I've consulted both Spongeface's excellent instruction manual and bishopdonmiguel's great build as well, and if there is any advice I can impart on my end it's that YOU SHOULD ABSOLUTELY READ THROUGH EVERYTHING FIRST, because I made some real bonehead mistakes that could easily have been avoided by not rushing in as if to be the fool. I also may have breathed in a bunch of lead fumes because I was too lazy to grab a fan but anyway let's get going...
I started with the resistors and not with the daughterboard as recommended, so already this was where I made rookie move numero uno. Did you know you solder bits to the board from the back side? I would have known this had I not been a chump. This caused some real problems down the line because I had to go and clean up a lot of the mess that comes from doing it this way after the fact...

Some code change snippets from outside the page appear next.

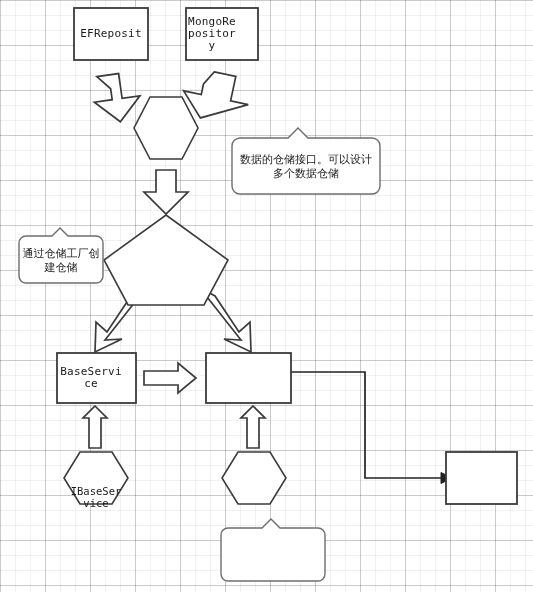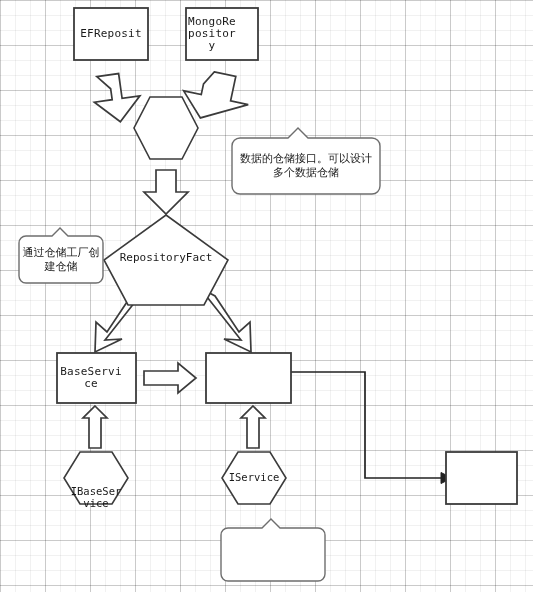--- a/index.html
+++ b/index.html
@@ -46,21 +46,21 @@
     letter-spacing: 0.2px;
   }
   .lbl-hex-small {
     font-size: 10.5px;
     letter-spacing: 0px;
   }
   .lbl-pent {
     font-size: 11px;
   }
   .lbl-note {
-    font-family: Liberation Mono, monospace;
+    font-family: Liberation Sans, sans-serif;
     font-size: 11px;
     line-height: 1.25;
   }
 </style>
 </head>
 <body>
 
 <div id="canvas">
 
   <svg class="svg-layer" viewBox="0 0 533 592" xmlns="http://www.w3.org/2000/svg">
@@ -119,28 +119,26 @@
                A7,7 0 0 1 325,535 L325,574 A7,7 0 0 1 318,581
                L228,581 A7,7 0 0 1 221,574 L221,535 A7,7 0 0 1 228,528 Z" fill="#ffffff" stroke="#6e6e6e" stroke-width="1.4"></path>
     </g>
   </svg>
 
   <div class="node-label lbl-box" style="left:74px; top:8px; width:74px; height:52px;border-radius:20px;">EFReposit</div>
 
   <div class="node-label lbl-box" style="left:188px; top:8px; width:48px; height:52px;">MongoRepository</div>
 
 
-  <div class="node-label lbl-pent" style="left:112px; top:240px; width:108px; height:36px;">RepositoryFact</div>
 
   <div class="node-label lbl-box" style="left:59px; top:353px; width:64px; height:50px;">BaseService</div>
 
 
   <div class="node-label lbl-hex-small" style="left:70px; top:452px; width:52px; height:52px;margin-top:20px;">IBaseService</div>
 
-  <div class="node-label lbl-hex-small" style="left:226px; top:452px; width:56px; height:52px;">IService</div>
 
 
   <div class="node-label lbl-note" style="left:240px; top:142px; width:132px; height:50px;">数据的仓储接口。可以设计多个数据仓储</div>
 
   <div class="node-label lbl-note" style="left:22px; top:240px; width:78px; height:42px;">通过仓储工厂创建仓储</div>
 
 
 </div>
 
 </body></html>

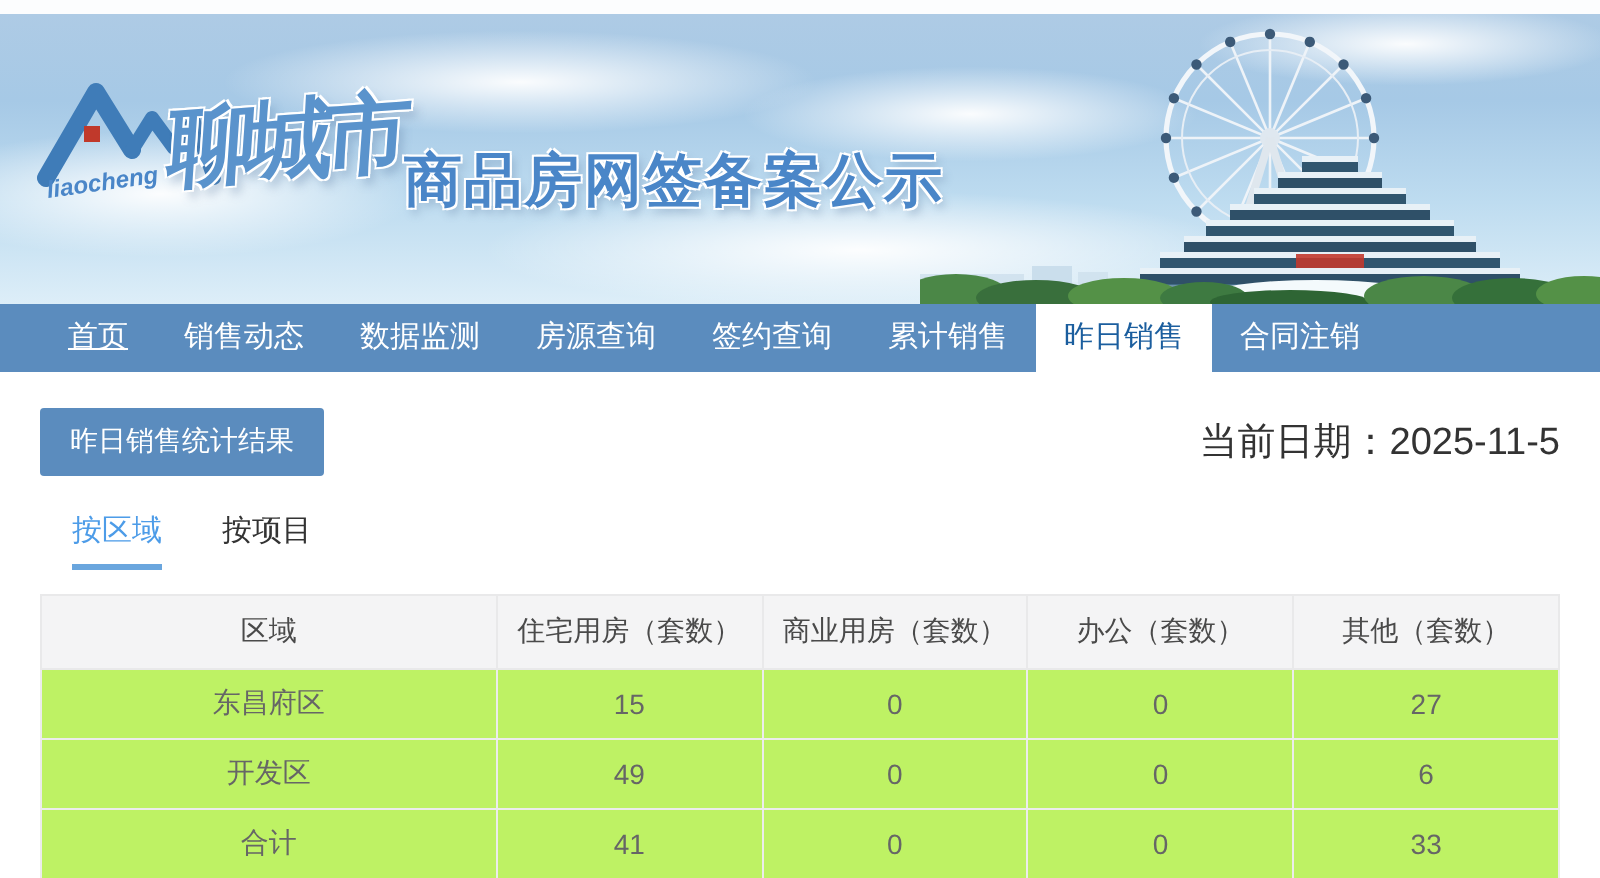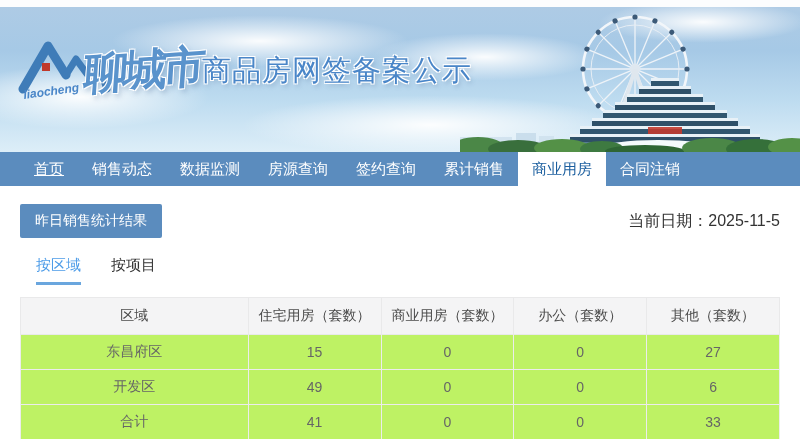--- a/index.html
+++ b/index.html
@@ -16,39 +16,39 @@
   .c2 { left:-50px; top:58px; width:260px; height:64px; }
   .c3 { left:370px; top:26px; width:230px; height:48px; }
   .c4 { left:240px; top:88px; width:380px; height:60px; }
   .c5 { left:598px; top:-6px; width:210px; height:42px; }
 
   .logo-svg { position:absolute; left:18px; top:26px; }
   .city-calligraphy { position:absolute; left:84px; top:34px;
     font-size:44px; font-weight:bold; letter-spacing:-5px; color:#5a93cc;
     transform:rotate(-4deg) skewX(-8deg);
     text-shadow:-1px -1px 0 #fff,1px -1px 0 #fff,-1px 1px 0 #fff,1px 1px 0 #fff,3px 4px 5px rgba(90,120,160,.35); }
-  .site-title { position:absolute; left:202px; top:44px;
-    font-size:29px; font-weight:normal; letter-spacing:1px; color:#4a86c8;
+  .site-title { position:absolute; left:202px; top:64px;
+    font-size:29px; font-weight:bold; letter-spacing:1px; color:#4a86c8;
     text-shadow:-1px -1px 0 #fff,1px -1px 0 #fff,-1px 1px 0 #fff,1px 1px 0 #fff,2px 3px 4px rgba(80,110,150,.35); }
   .scene-svg { position:absolute; right:0; bottom:0; }
 
   
   .nav { height:34px; background:#5b8cbe; display:flex; align-items:stretch; }
   .nav-item { line-height:34px; padding:0 14px; margin:0; list-style:none;
     color:#fff; font-size:15px; cursor:pointer; white-space:nowrap; }
   .nav-item:first-child { margin-left:20px;text-decoration:underline; }
   .nav-item.active { background:#fff; color:#1b5e9e; }
 
   
   .toolbar { display:flex; justify-content:space-between; align-items:center;
     padding:18px 20px 0 20px; }
   .stats-btn { background:#5b8cbe; color:#fff; border:none; border-radius:2px;
     font-size:14px; padding:8px 15px; cursor:pointer;
     font-family:"Liberation Sans","DejaVu Sans",sans-serif; }
-  .date-line { font-size:16px; color:#333; }
+  .date-line { font-size:19px; color:#333; }
 
   
   .view-tabs { display:flex; gap:30px; padding:18px 20px 0 36px; }
   .vtab { font-size:15px; color:#333; padding-bottom:7px; cursor:pointer; }
   .vtab.active { color:#4d9ce8; border-bottom:3px solid #6aa6de; }
 
   
   .table-wrap { margin:12px 20px 0 20px; }
   table { width:100%; border-collapse:collapse; font-size:14px; color:#666; }
   th { background:#f4f4f5; color:#4a4a4a; font-weight:normal; height:37px;
@@ -155,21 +155,21 @@
   </svg>
 </div>
 
 <ul class="nav">
   <li class="nav-item">首页</li>
   <li class="nav-item">销售动态</li>
   <li class="nav-item">数据监测</li>
   <li class="nav-item">房源查询</li>
   <li class="nav-item">签约查询</li>
   <li class="nav-item">累计销售</li>
-  <li class="nav-item active">商业用房</li>
+  <li class="nav-item active">昨日销售</li>
   <li class="nav-item">合同注销</li>
 </ul>
 
 <div class="toolbar">
   <button class="stats-btn">昨日销售统计结果</button>
   <div class="date-line"><span>当前日期：</span><span>2025-11-5</span></div>
 </div>
 
 <div class="view-tabs">
   <div class="vtab active">按区域</div>

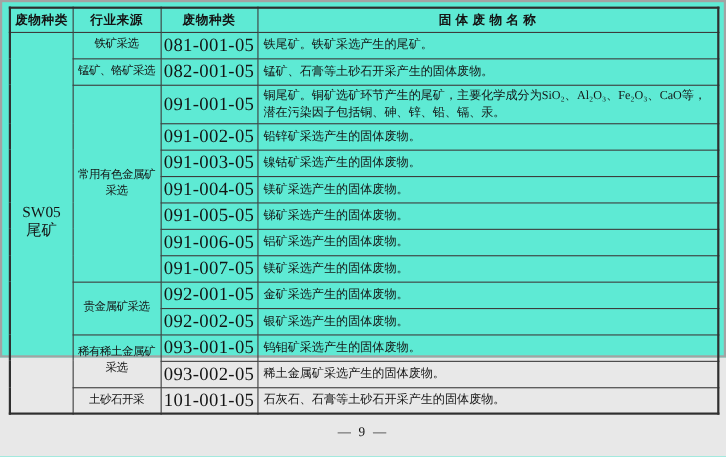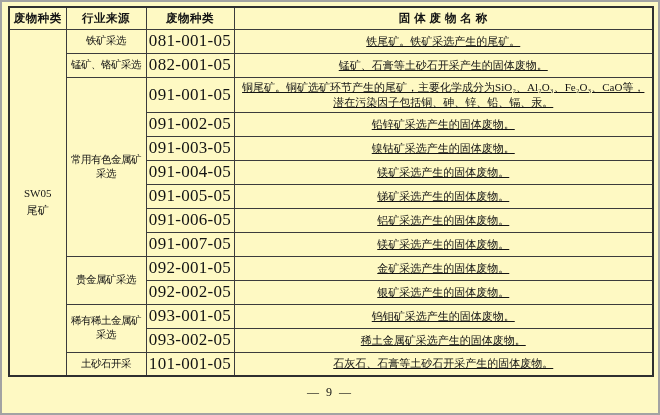--- a/index.html
+++ b/index.html
@@ -1,49 +1,49 @@
 <!DOCTYPE html>
 <html><head>
 <meta charset="utf-8">
 <style>
   html,body{margin:0;padding:0;}
   body{
     width:660px;height:415px;overflow:hidden;background:#e8e8e8;
     font-family:"Liberation Serif","DejaVu Serif",serif;color:#141414;
   }
   .page{
-    box-sizing:border-box;width:660px;height:415px;
-    background:#fef9c3;border:2px solid #a3a3a3;
+    box-sizing:border-box;width:660px;height:325px;
+    background:#5eead4;border:2px solid #a3a3a3;
     padding:4px 6px 0 6px;position:relative;
   }
   table.waste-table{
     border-collapse:collapse;width:644px;table-layout:fixed;
     border:2px solid #2f2f2f;
   }
   .waste-table th,.waste-table td{
     border:1px solid #3c3c3c;vertical-align:middle;box-sizing:border-box;
   }
   .waste-table thead th{
     font-size:11.5px;font-weight:bold;height:22px;text-align:center;
     padding:0 1px;letter-spacing:0.5px;
   }
   .waste-table tbody tr{height:24px;}
   .cat-cell{
-    text-align:center;font-size:11px;line-height:17px;font-weight:normal;
+    text-align:center;font-size:14px;line-height:17px;font-weight:normal;
   }
   .industry-cell{
     text-align:center;font-size:10.5px;letter-spacing:-0.5px;
     padding:1px 1px;line-height:14px;margin-left:24px;
   }
   .code-cell{
     text-align:center;font-size:17px;letter-spacing:0.3px;
     padding:0 2px;white-space:nowrap;
   }
   .name-cell{
-    text-align:center;font-size:11px;line-height:15px;padding:2px 5px;text-decoration:underline;
+    text-align:left;font-size:11px;line-height:15px;padding:2px 5px;
   }
   .page-number{
     text-align:center;font-size:12px;margin-top:8px;letter-spacing:2px;
   }
 </style>
 </head>
 <body>
 
 <div class="page">
   <table class="waste-table">

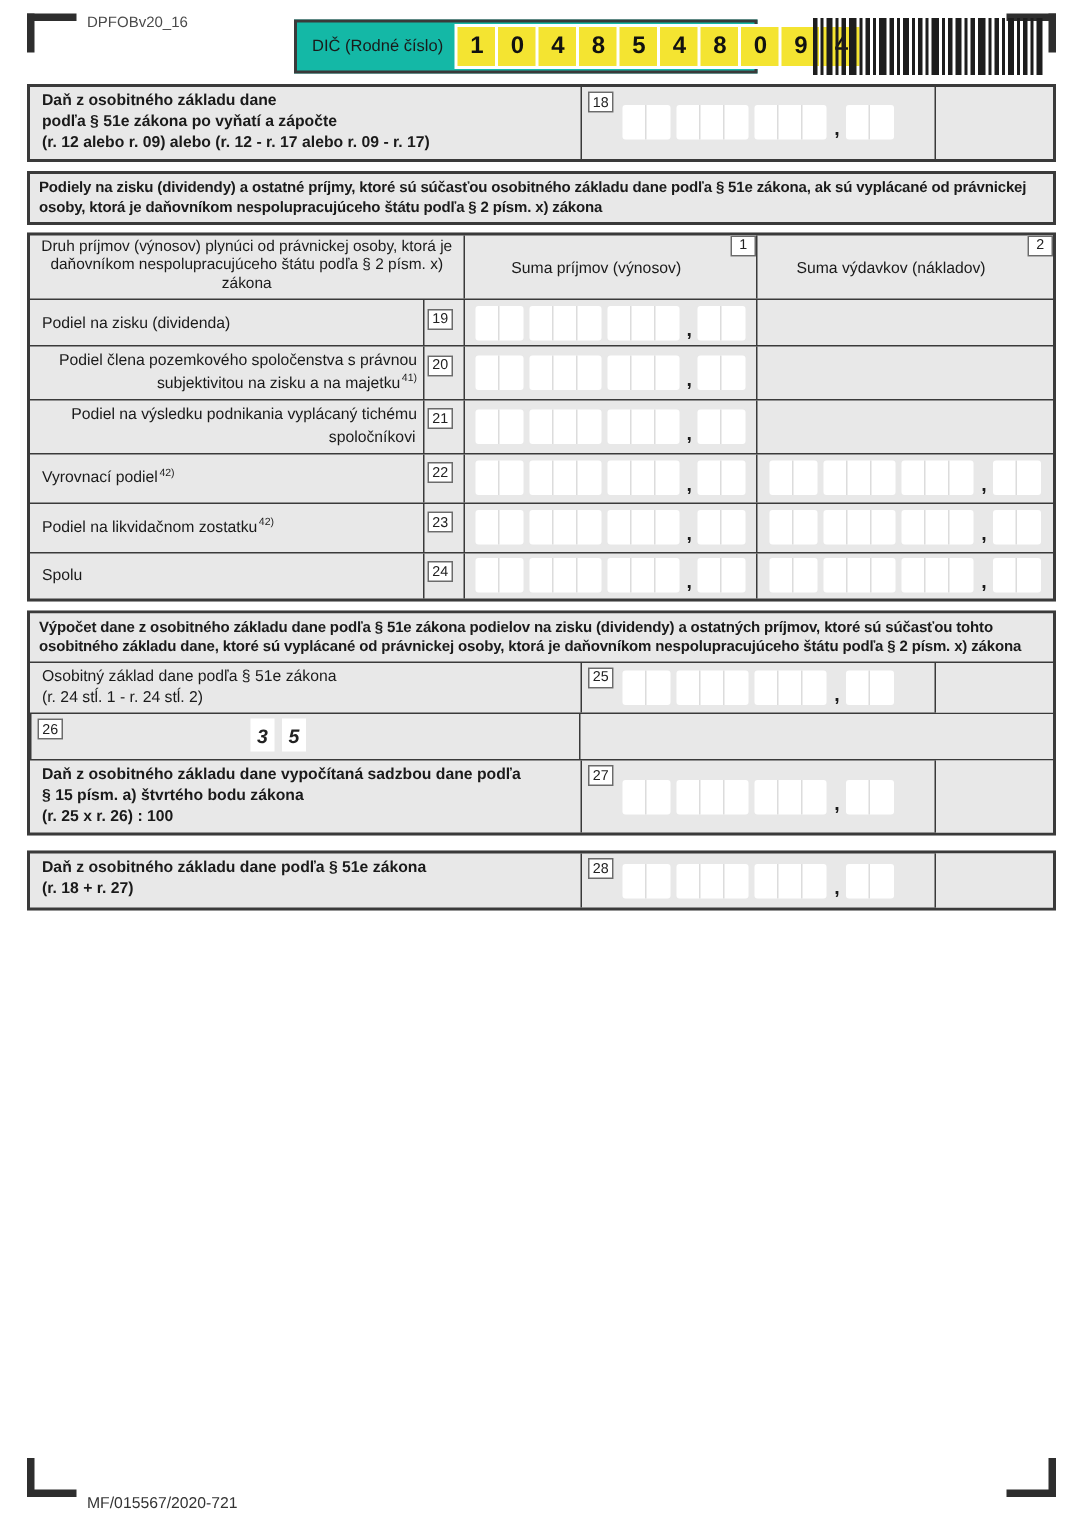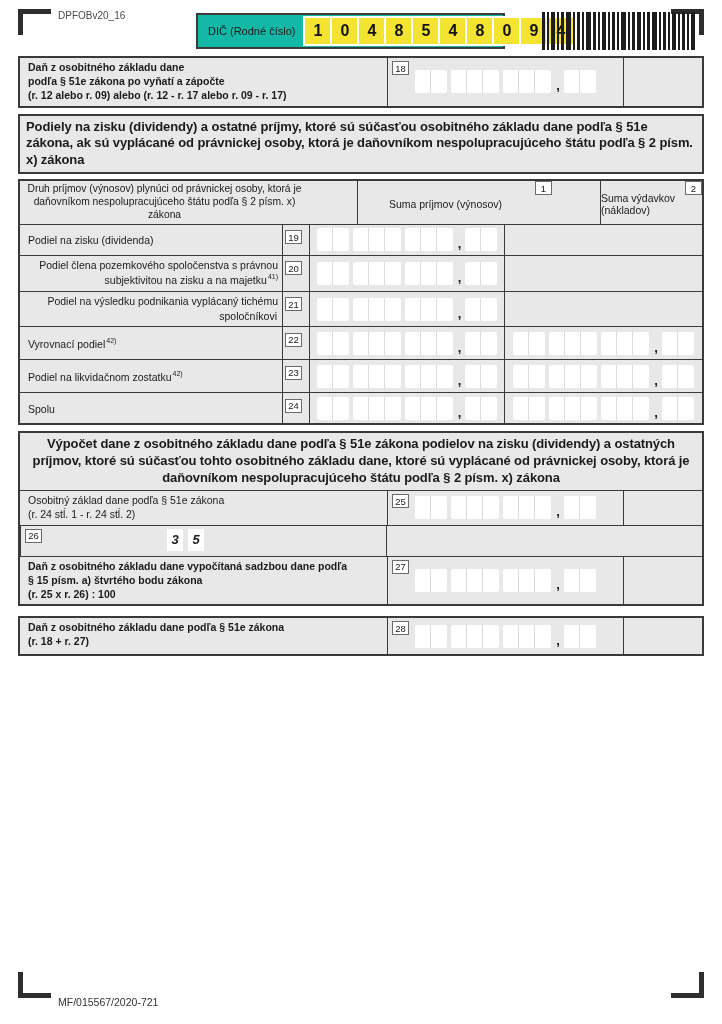--- a/index.html
+++ b/index.html
@@ -27,21 +27,21 @@
 
   .barcode { position:absolute; left:542px; top:12px; }
 
   
   .content { position:absolute; left:18px; top:56px; width:686px; }
 
   .fbox { border:2px solid #3a3a3a; background:#e8e8e8; }
   .gap4 { height:5px; } .gap6 { height:6px; } .gap10 { height:10px; }
 
   .sechead { border:2px solid #3a3a3a; background:#e8e8e8; font-weight:bold;
-    font-size:13px; line-height:1.3; padding:3px 6px; letter-spacing:-0.1px; }
+    font-size:10px; line-height:1.3; padding:3px 6px; letter-spacing:-0.1px; }
 
   
   .mrow { display:grid; grid-template-columns:367px 1fr 78px; }
   .mrow + .mrow { border-top:1.5px solid #3a3a3a; }
   .lbl { padding:3px 8px; font-size:10.5px; line-height:1.32; }
   .bold { font-weight:bold; }
   .mid { border-left:1.5px solid #3a3a3a; border-right:1.5px solid #3a3a3a;
     position:relative; display:flex; align-items:center; justify-content:center; min-height:30px; }
   .rightcol { background:#e8e8e8; }
 
@@ -58,21 +58,21 @@
   .amt .cell:last-child { border-right:none; }
   .amt .comma { font-weight:bold; font-size:13px; margin:8px 4px 0 1px; }
 
   
   .ratewrap { position:absolute; left:146px; top:3px; display:flex; gap:5px; }
   .cellval { width:16px; height:22px; background:#fff; display:flex; align-items:center; justify-content:center;
     font-size:13px; font-style:italic; font-weight:bold; color:#222; }
 
   
   .tbl { border:2px solid #3a3a3a; background:#e8e8e8; }
-  .thead { display:grid; grid-template-columns:289px 195px 1fr;gap:48px; }
+  .thead { display:grid; grid-template-columns:289px 195px 1fr; }
   .th-desc { display:flex; align-items:center; justify-content:center; text-align:center;
     font-size:10.3px; line-height:1.25; padding:2px 6px; }
   .th-col { border-left:1.5px solid #3a3a3a; display:flex; flex-direction:row; }
   .th-col .title { flex:1; display:flex; align-items:center; justify-content:center; font-size:10.5px; padding-top:3px; }
   .th-col .numbox { margin:0 0 1px 2px; align-self:flex-start; }
   .trow { display:grid; grid-template-columns:262px 27px 195px 1fr; border-top:1.5px solid #3a3a3a; min-height:31px; }
   .tdesc { padding:3px 4px 3px 8px; font-size:10.5px; line-height:1.3; display:flex; align-items:center;text-align:right; }
   .tdesc sup { font-size:7px; vertical-align:super; margin-left:1px; }
   .tnum { border-left:1.5px solid #3a3a3a; padding:2px 0 0 2px; }
   .tc1, .tc2 { border-left:1.5px solid #3a3a3a; display:flex; align-items:center; justify-content:center; }
@@ -447,21 +447,21 @@
                 <div class="cell"></div>
               </div>
             </div>
           </div>
       </div>
     </div>
 
     <div class="gap6"></div>
 
     <div class="fbox">
-      <div class="sechead" style="border:none; border-bottom:1.5px solid #3a3a3a;text-align:center;">Výpočet dane z osobitného základu dane podľa § 51e zákona podielov na zisku (dividendy) a ostatných príjmov, ktoré sú súčasťou tohto osobitného základu dane, ktoré sú vyplácané od právnickej osoby, ktorá je daňovníkom nespolupracujúceho štátu podľa § 2 písm. x) zákona</div>
+      <div class="sechead" style="border:none; border-bottom:1.5px solid #3a3a3a;">Výpočet dane z osobitného základu dane podľa § 51e zákona podielov na zisku (dividendy) a ostatných príjmov, ktoré sú súčasťou tohto osobitného základu dane, ktoré sú vyplácané od právnickej osoby, ktorá je daňovníkom nespolupracujúceho štátu podľa § 2 písm. x) zákona</div>
 
       <div class="mrow" style="border-top:none;">
         <div class="lbl">
           <div>Osobitný základ dane podľa § 51e zákona</div>
           <div>(r. 24 stĺ. 1 - r. 24 stĺ. 2)</div>
         </div>
         <div class="mid">
           <span class="numbox">25</span>
           <div class="amt">
               <div class="grp">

Next up was the standing resistors. Because I was still soldering from the top of the board I melted some of the plastic covering and I'm sorry it looks so gross! I'm sorry I did this to your beautiful creation!
It also caused issues where holes would get plugged, or the metal ring melted right off so I had nothing for the solder to grab on to! I improvised by just cutting the lead to the appropriate hight, then building up a long thread of soldering material to it, and wrapping any exposed bits in more plastic wait no come back don't leave!
It was at this point my friend suggested that it's much easier if I flip it and solder from the correct side. "NAH!" I said, "top all the way—it looks more authentic!" (actual quote), so I continued on with the transistors until finally something snapped in my brain, and I wondered why all other circuits didn't look like melty piles of garbage. "Ah! If only I had been warned..." I said as I angerly flipped to like the first g-d paragraph of Spongeface's very, very intricately detailed instructions. D'OH!
Things were starting to go smoother now that I was approaching it the correct way or so I thought. The next bit was the dreaded gold pins! Heating up the plastic casing was easy enough and shimmying them into position was fine, but I still bear the battle scars to this day of trying to pry off the black bits as they start to stack up on one another! These sumbishes were tough, and I ended up having to reposition 90% of them one-by-one because prying off the plastic sent 'em flying, even when soldered in place! I also ended up positioning them a bit higher off the board than the recommended flushness, but this is one mistake I actually didn't mind! It gave a bit more dimension to the board.
These were fine, everything was fine. Super glued on and I took the extra time to make sure they were lined up semi-decent (after making sure they were flipped the correct way)! They weren't lying when they said you only get about 3-5 seconds of adjustment time before it sets for life. Having the white chips in place gave me some more time to line up the pins a bit better as well now that they had something to be flush against. The black boxes I didn't quite get the chance to line up as great due to the glue drying but OH WELL GOOD ENOUGH.
At this point I embraced any jank that came up as part of the charm of the whole thing. The Ghostbuster ensemble ain't exactly passing the Jony Ives quality standard if you know what I'm sayin'.
Sticker time! Oh yeah, look at me getting so confident I'm like framing my shots and using filters and stuff!
OH YEAH! I got so cocky with my new found soldering powers that I skipped ahead a bit and started putting on the bits at the top. The bits that actually do stuff! Don't cut yourself on my edge! (I cut myself on many of these edges)
More stuff added! I'm glad I worked my way up from the bottom (literally) on this, as the marked improvement really shows! I was nervous about the functional bits but it was hella easy. You got this rookie who is also maybe reading this!
HAHA, I was building two along with my friend this whole time. This is about the point we caught up with each other and it was time for the ultimate test of whether we janked it up or not...
The nixies were the most rewarding part! I ended up pushing ahead and doing most of them in a night as it was a really nice relaxation tool. Lining them up properly with the holes was a bit of a pain for the first couple, but after that you kind of get the feel for the correct way you should be bending and positioning them. Got them as close as I could and then tweaked 'em around with tweezers.
And that's where I stand so far! I'm hoping to burn through the rest in the next week and then it's off to build the Charlesworth ghost trap!
I'm super glad I started with the gizmo because it taught me to have the patience I will need going forward with the proton pack and other ghost fighting accoutrement. Thanks for your great work putting together this kit, spongeface!